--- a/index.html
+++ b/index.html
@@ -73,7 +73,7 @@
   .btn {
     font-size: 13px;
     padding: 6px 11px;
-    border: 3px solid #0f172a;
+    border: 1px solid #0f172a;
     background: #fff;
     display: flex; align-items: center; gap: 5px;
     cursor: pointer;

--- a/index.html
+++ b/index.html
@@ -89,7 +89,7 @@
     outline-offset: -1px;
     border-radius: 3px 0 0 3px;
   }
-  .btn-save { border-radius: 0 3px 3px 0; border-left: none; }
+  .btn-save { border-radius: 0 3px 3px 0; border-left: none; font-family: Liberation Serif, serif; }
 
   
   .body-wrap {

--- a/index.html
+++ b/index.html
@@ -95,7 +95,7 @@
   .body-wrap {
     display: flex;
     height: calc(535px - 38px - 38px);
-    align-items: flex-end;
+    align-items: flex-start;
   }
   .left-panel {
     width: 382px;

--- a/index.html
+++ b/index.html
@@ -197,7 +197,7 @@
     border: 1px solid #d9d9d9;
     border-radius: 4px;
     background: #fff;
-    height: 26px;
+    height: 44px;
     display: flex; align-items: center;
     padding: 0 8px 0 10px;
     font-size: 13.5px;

^^^^^^^^

In full and without changes, copy the entries above.

--- a/index.html
+++ b/index.html
@@ -73,7 +73,7 @@
   .btn {
     font-size: 13px;
     padding: 6px 11px;
-    border: 3px solid #0f172a;
+    border: 1px solid #0f172a;
     background: #fff;
     display: flex; align-items: center; gap: 5px;
     cursor: pointer;

--- a/index.html
+++ b/index.html
@@ -89,7 +89,7 @@
     outline-offset: -1px;
     border-radius: 3px 0 0 3px;
   }
-  .btn-save { border-radius: 0 3px 3px 0; border-left: none; }
+  .btn-save { border-radius: 0 3px 3px 0; border-left: none; font-family: Liberation Serif, serif; }
 
   
   .body-wrap {

--- a/index.html
+++ b/index.html
@@ -95,7 +95,7 @@
   .body-wrap {
     display: flex;
     height: calc(535px - 38px - 38px);
-    align-items: flex-end;
+    align-items: flex-start;
   }
   .left-panel {
     width: 382px;

--- a/index.html
+++ b/index.html
@@ -197,7 +197,7 @@
     border: 1px solid #d9d9d9;
     border-radius: 4px;
     background: #fff;
-    height: 26px;
+    height: 44px;
     display: flex; align-items: center;
     padding: 0 8px 0 10px;
     font-size: 13.5px;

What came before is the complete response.